— EXERCISE DESCRIPTION —
Please return every line of the records below that contains the word "margin".

— DATA SUPPLIED —
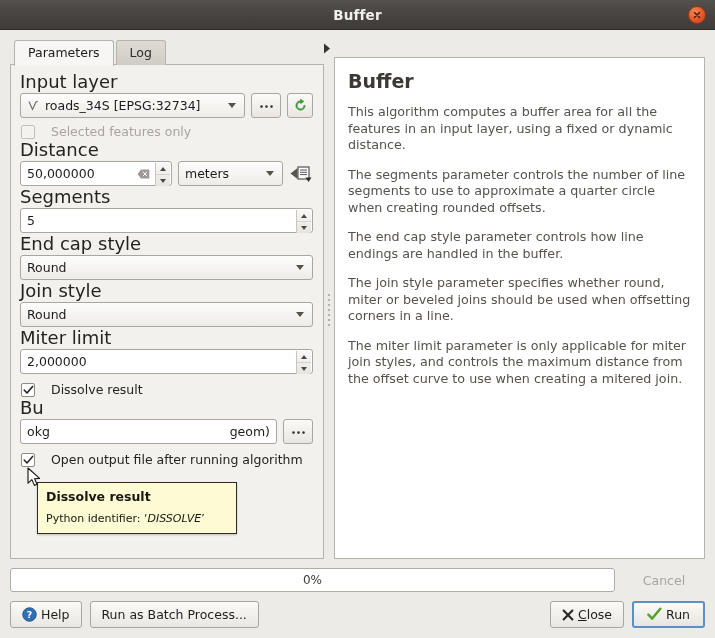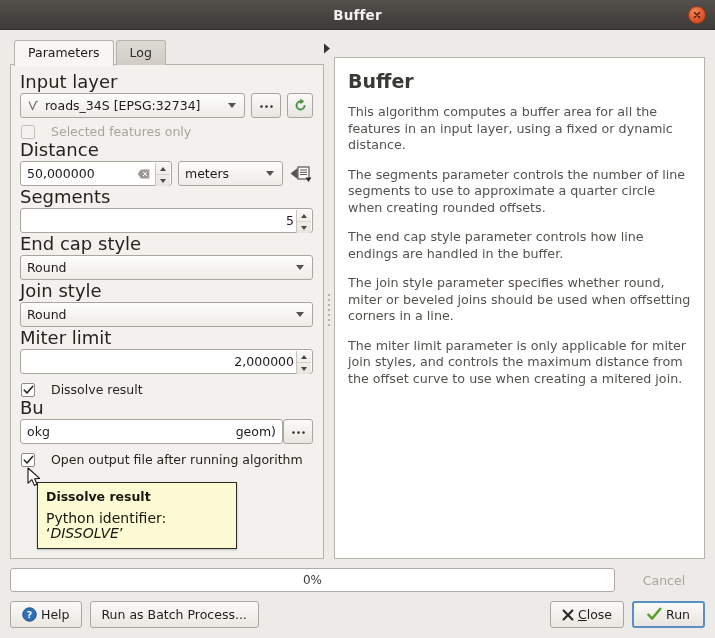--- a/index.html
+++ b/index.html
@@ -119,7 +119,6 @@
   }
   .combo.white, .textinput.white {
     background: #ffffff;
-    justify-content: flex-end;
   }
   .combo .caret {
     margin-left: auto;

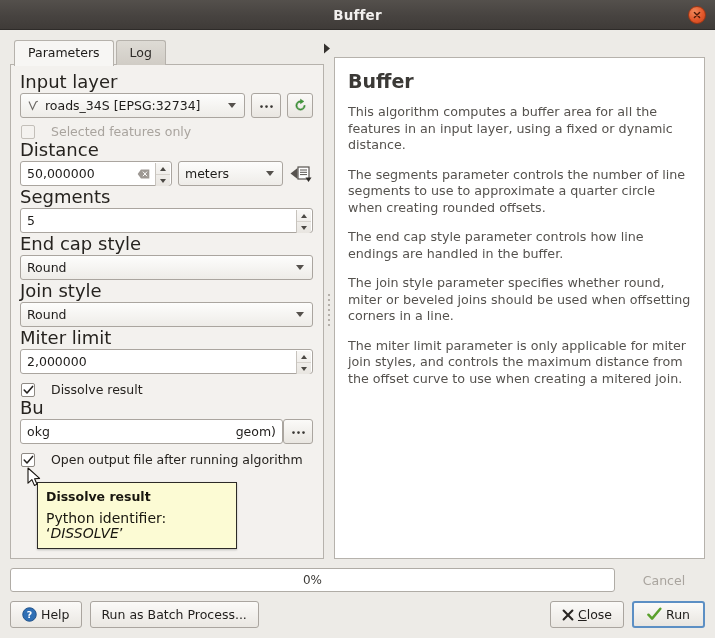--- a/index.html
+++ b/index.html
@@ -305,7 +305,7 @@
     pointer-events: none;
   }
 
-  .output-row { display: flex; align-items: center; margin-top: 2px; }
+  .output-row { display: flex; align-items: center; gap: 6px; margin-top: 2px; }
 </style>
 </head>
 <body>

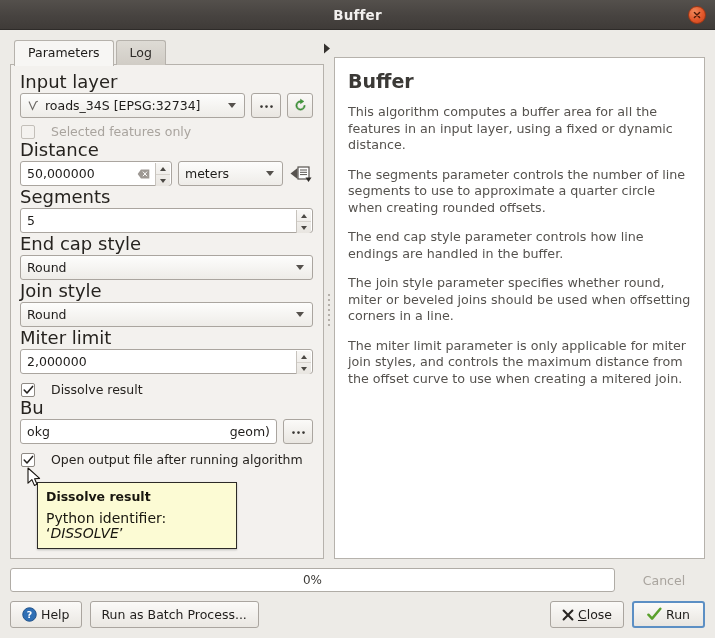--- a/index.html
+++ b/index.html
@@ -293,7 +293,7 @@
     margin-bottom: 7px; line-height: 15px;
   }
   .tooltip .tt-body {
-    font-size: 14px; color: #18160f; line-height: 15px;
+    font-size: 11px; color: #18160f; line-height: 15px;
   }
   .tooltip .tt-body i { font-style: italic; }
---
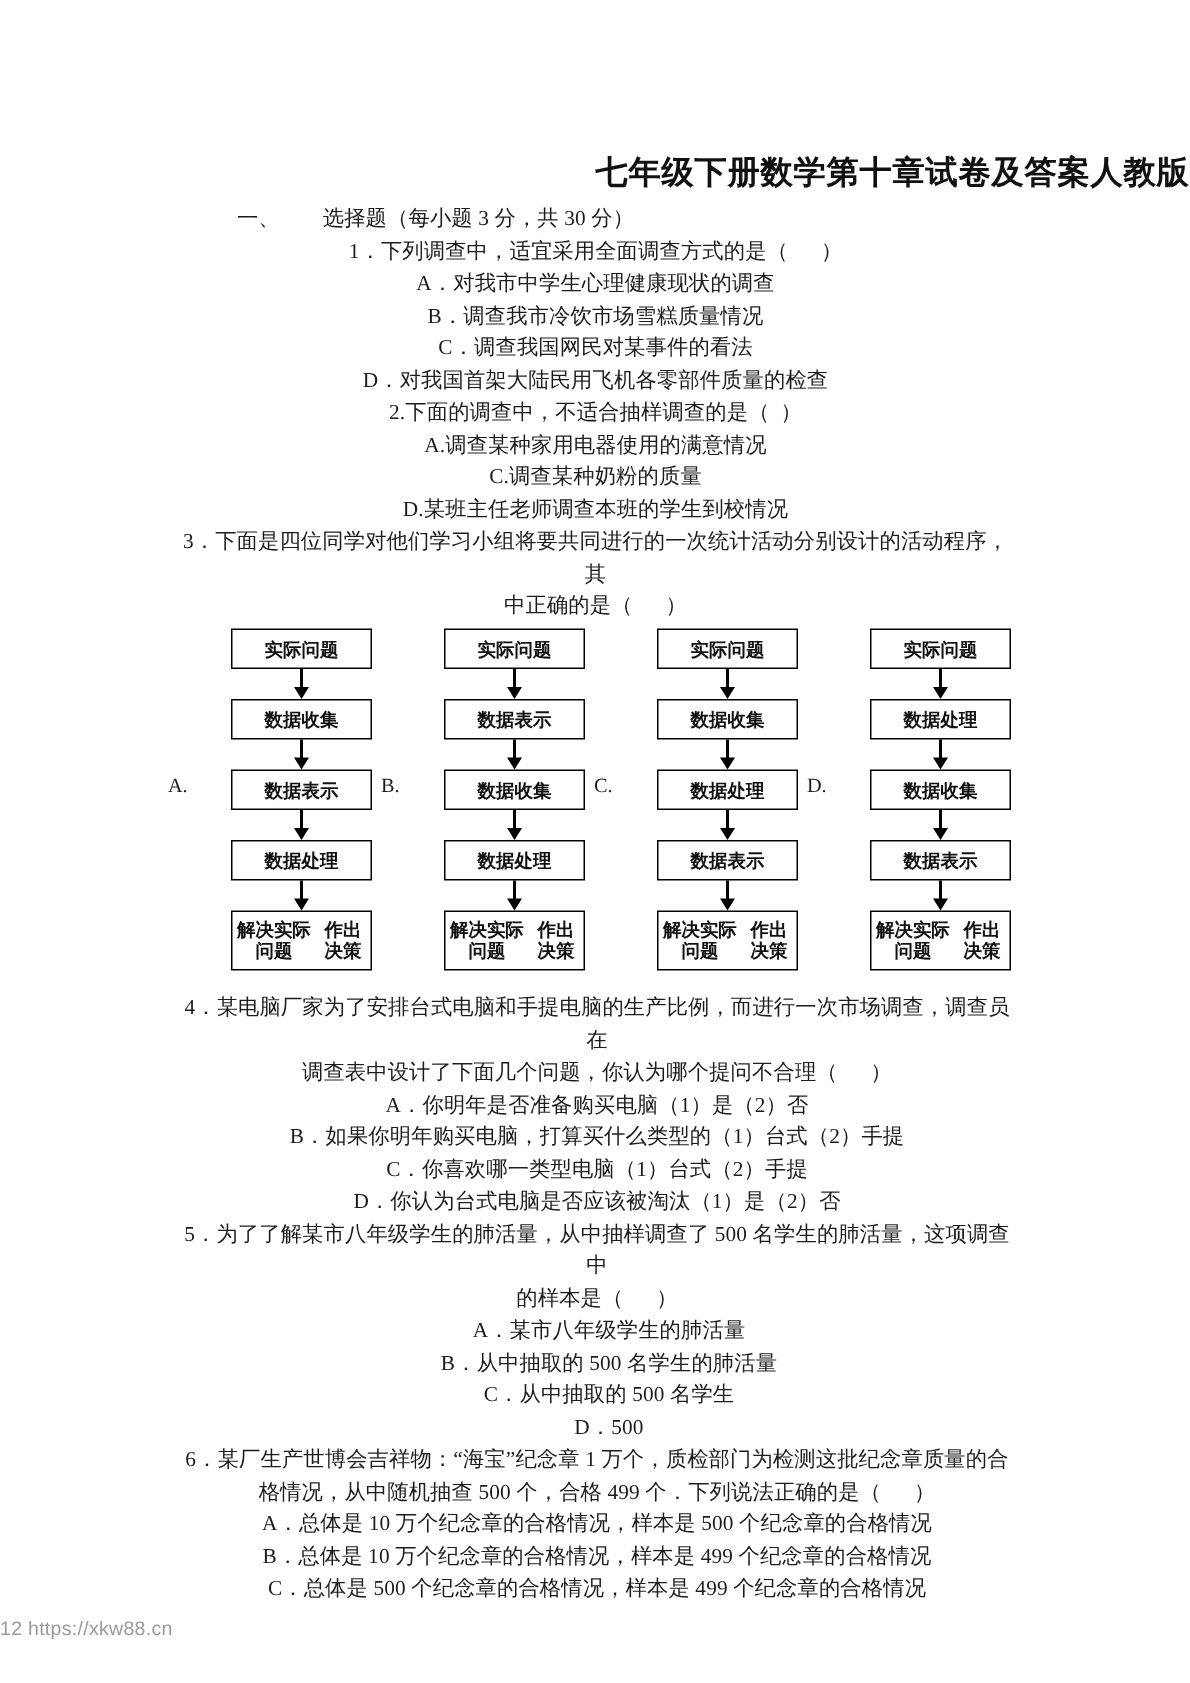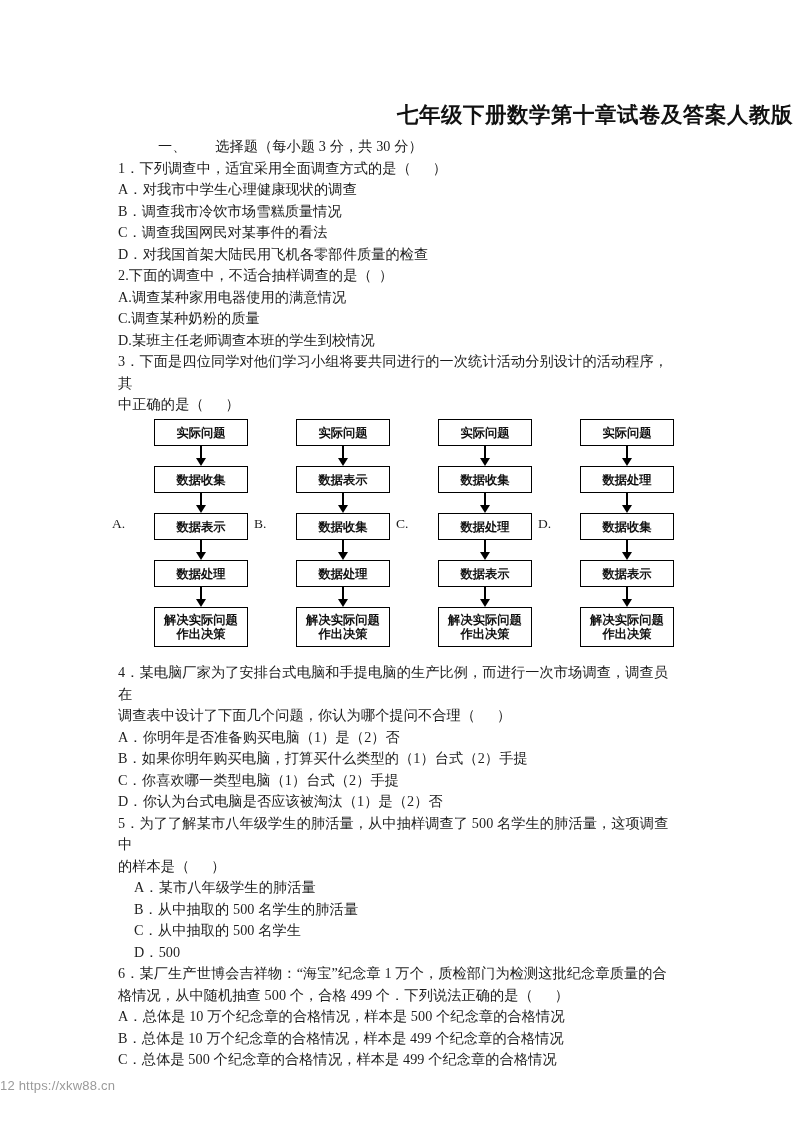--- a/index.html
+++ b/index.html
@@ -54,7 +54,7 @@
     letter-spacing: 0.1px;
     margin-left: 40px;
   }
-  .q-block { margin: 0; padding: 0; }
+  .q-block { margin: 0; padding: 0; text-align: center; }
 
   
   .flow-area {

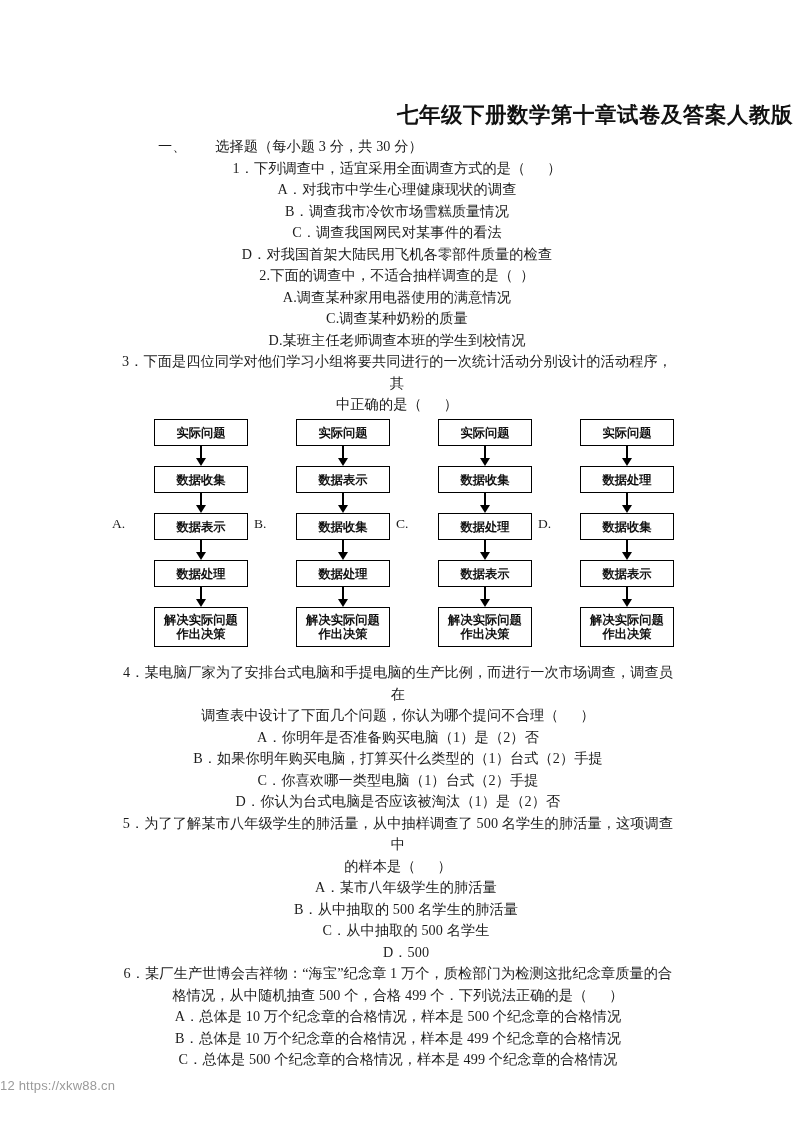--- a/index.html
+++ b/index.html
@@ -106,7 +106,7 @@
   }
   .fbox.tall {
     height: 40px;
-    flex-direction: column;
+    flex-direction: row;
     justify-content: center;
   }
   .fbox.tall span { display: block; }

— SOLUTION TO THIS PROBLEM —
     margin-left: auto;
-  .output-row { display: flex; align-items: center; margin-top: 2px; }
+  .output-row { display: flex; align-items: center; gap: 6px; margin-top: 2px; }
     margin-bottom: 7px; line-height: 15px;
     margin-left: 40px;
-  .q-block { margin: 0; padding: 0; }
+  .q-block { margin: 0; padding: 0; text-align: center; }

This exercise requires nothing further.